• [Source material]:
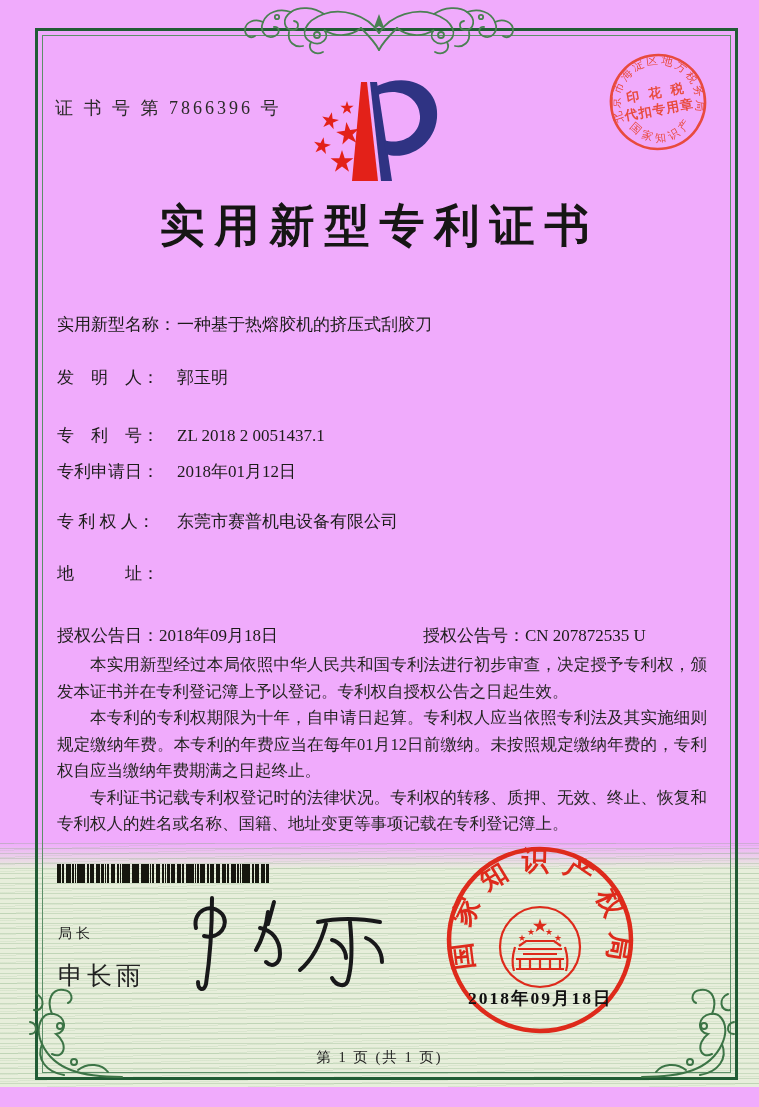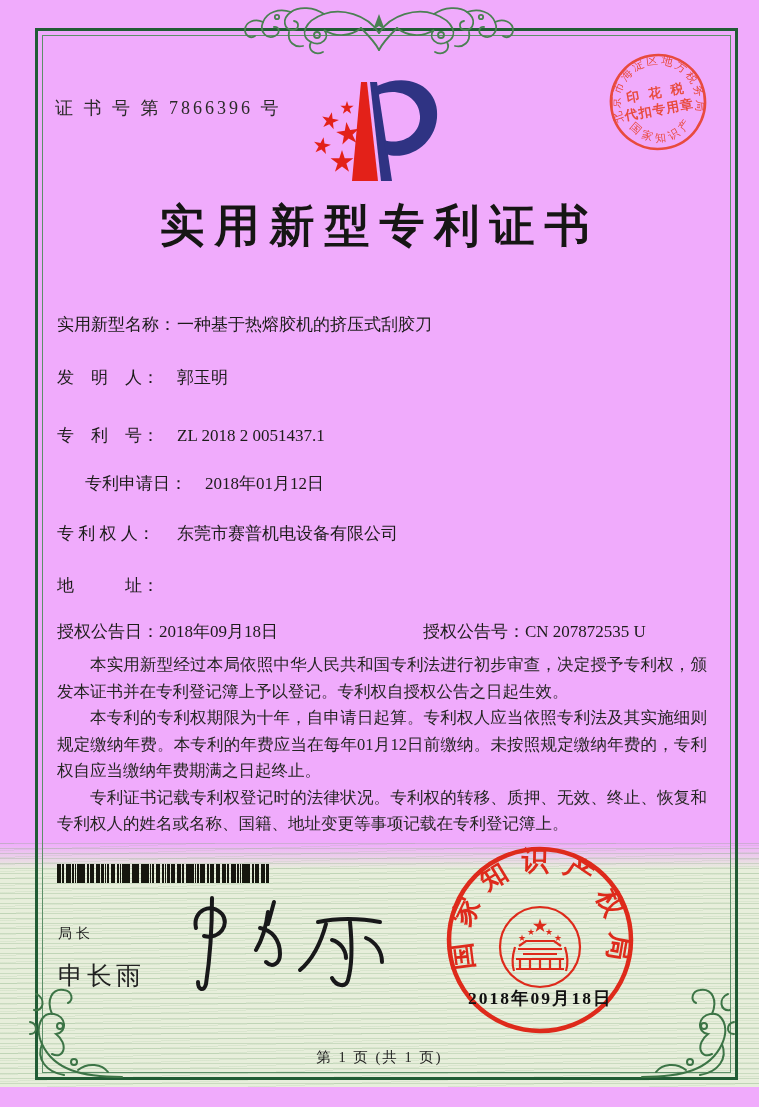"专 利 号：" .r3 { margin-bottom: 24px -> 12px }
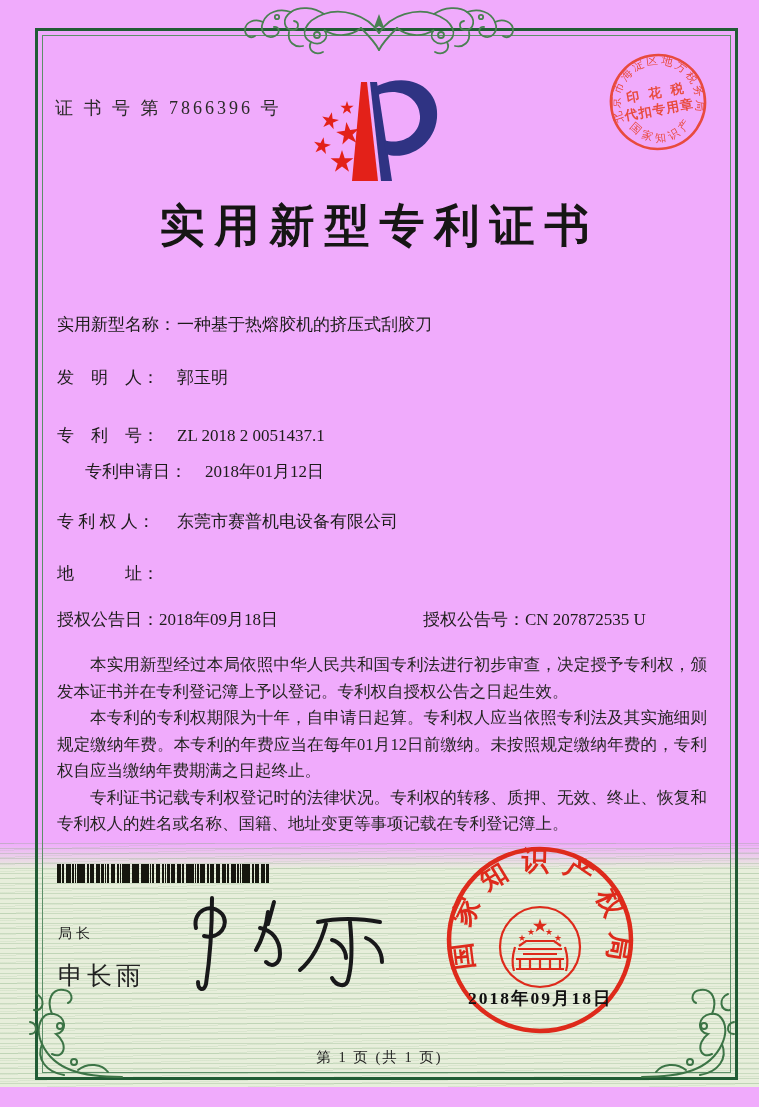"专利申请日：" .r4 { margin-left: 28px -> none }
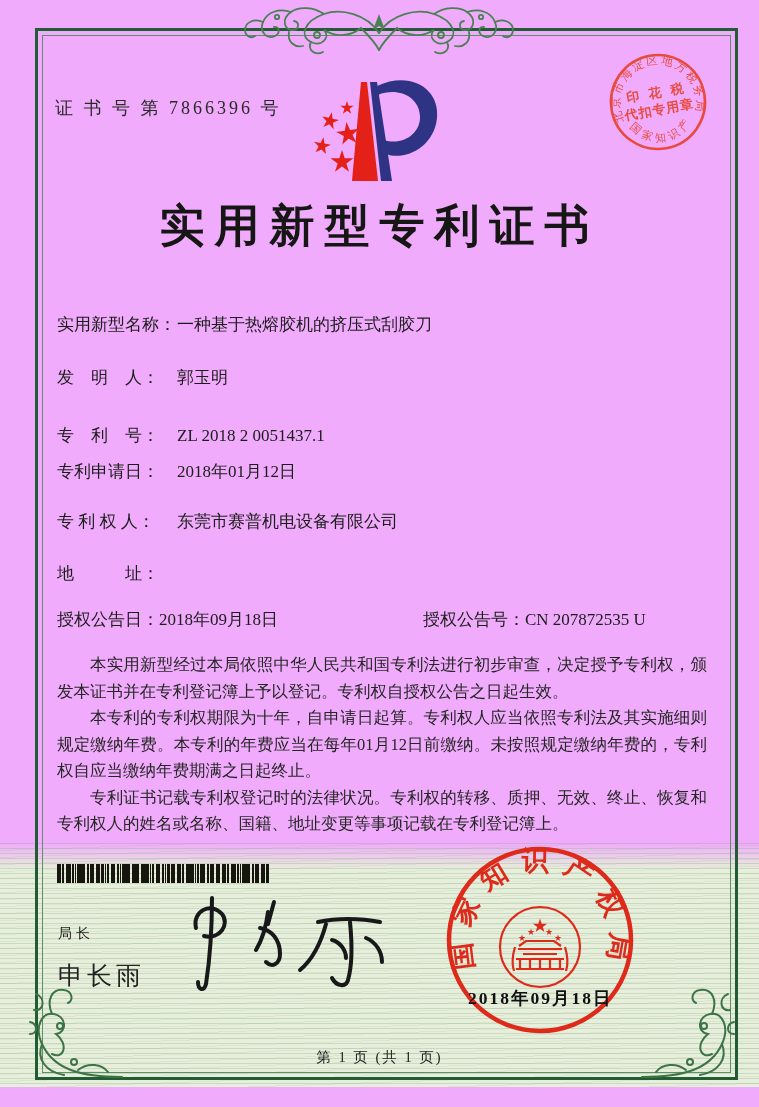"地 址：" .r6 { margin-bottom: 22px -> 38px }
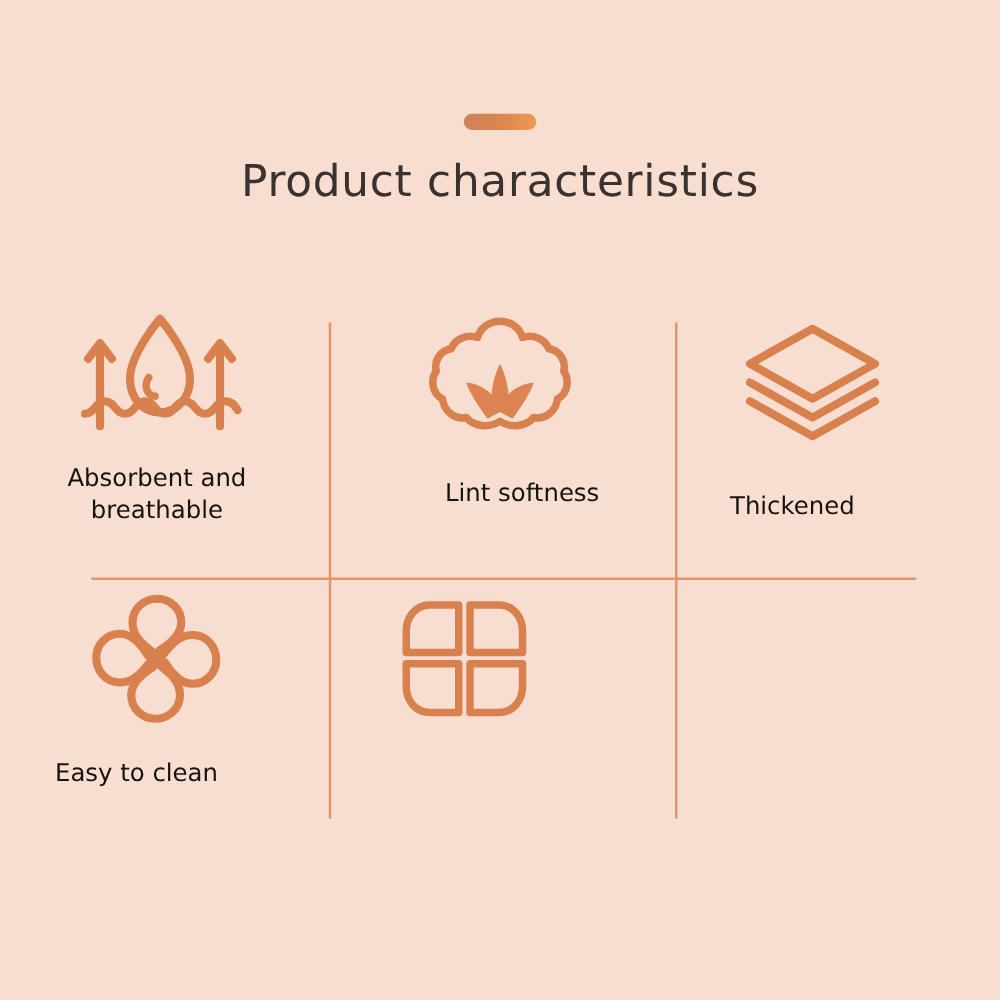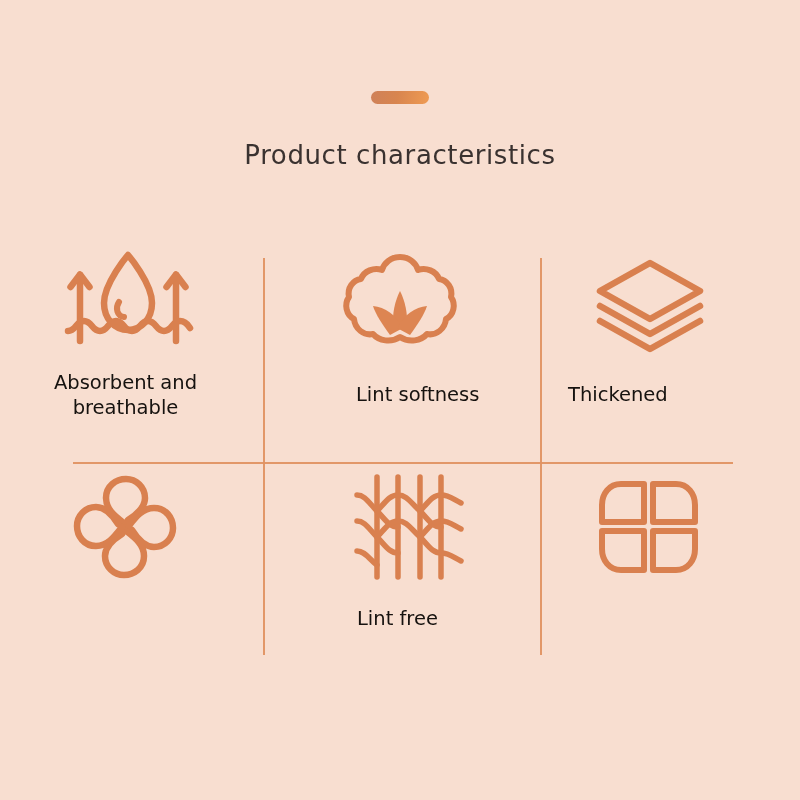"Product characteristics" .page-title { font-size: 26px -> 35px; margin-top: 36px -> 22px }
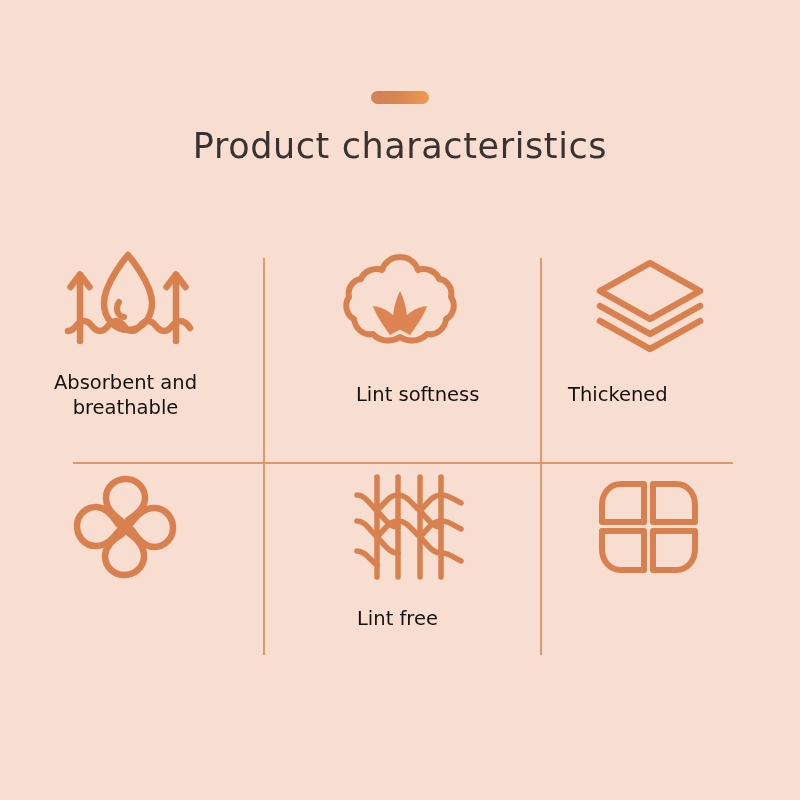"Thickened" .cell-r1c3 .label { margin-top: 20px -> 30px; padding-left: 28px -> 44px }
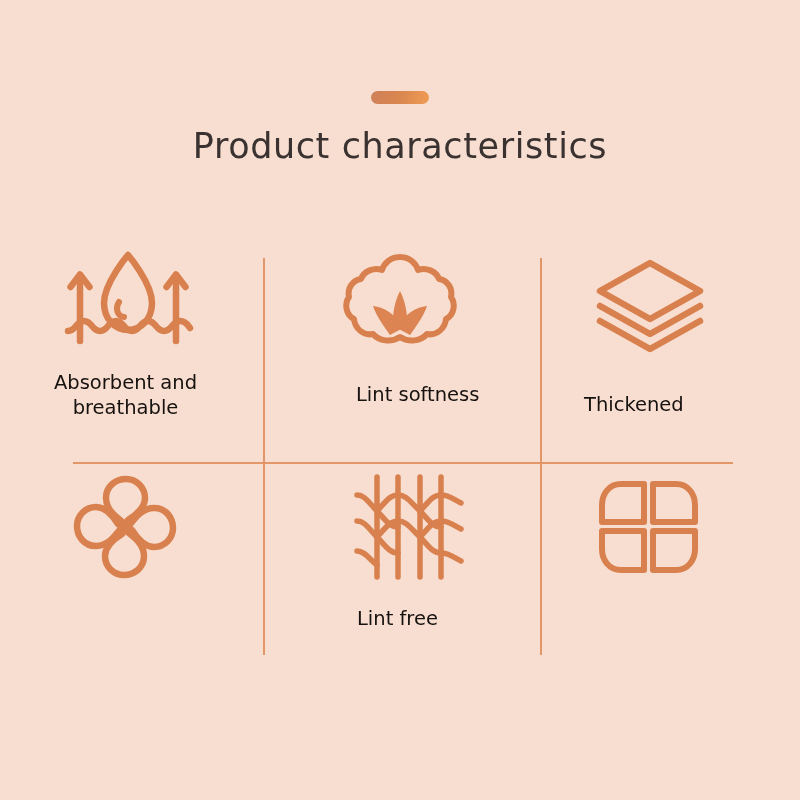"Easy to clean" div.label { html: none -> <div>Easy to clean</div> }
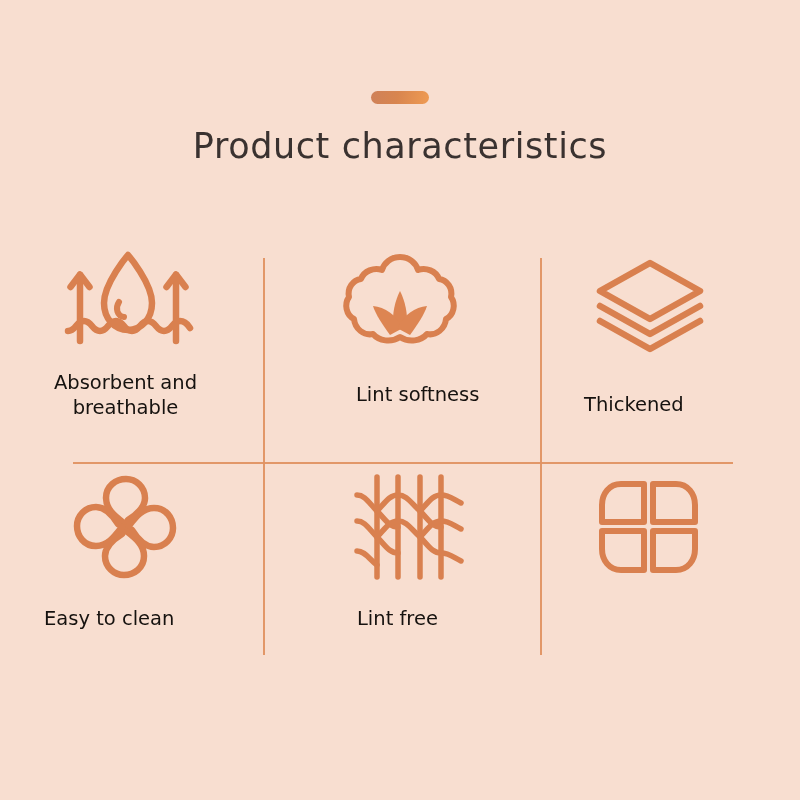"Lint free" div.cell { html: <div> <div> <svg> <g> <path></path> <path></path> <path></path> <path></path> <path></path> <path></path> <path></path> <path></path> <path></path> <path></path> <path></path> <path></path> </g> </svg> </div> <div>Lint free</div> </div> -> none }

• [Assignment]: Without the pictures, reproduce each line from the one containing "font-size: 26px ->" through the last line of the material above, both of those lines included.

• [Task response]:
"Product characteristics" .page-title { font-size: 26px -> 35px; margin-top: 36px -> 22px }
"Thickened" .cell-r1c3 .label { margin-top: 20px -> 30px; padding-left: 28px -> 44px }
"Easy to clean" div.label { html: none -> <div>Easy to clean</div> }
"Lint free" div.cell { html: <div> <div> <svg> <g> <path></path> <path></path> <path></path> <path></path> <path></path> <path></path> <path></path> <path></path> <path></path> <path></path> <path></path> <path></path> </g> </svg> </div> <div>Lint free</div> </div> -> none }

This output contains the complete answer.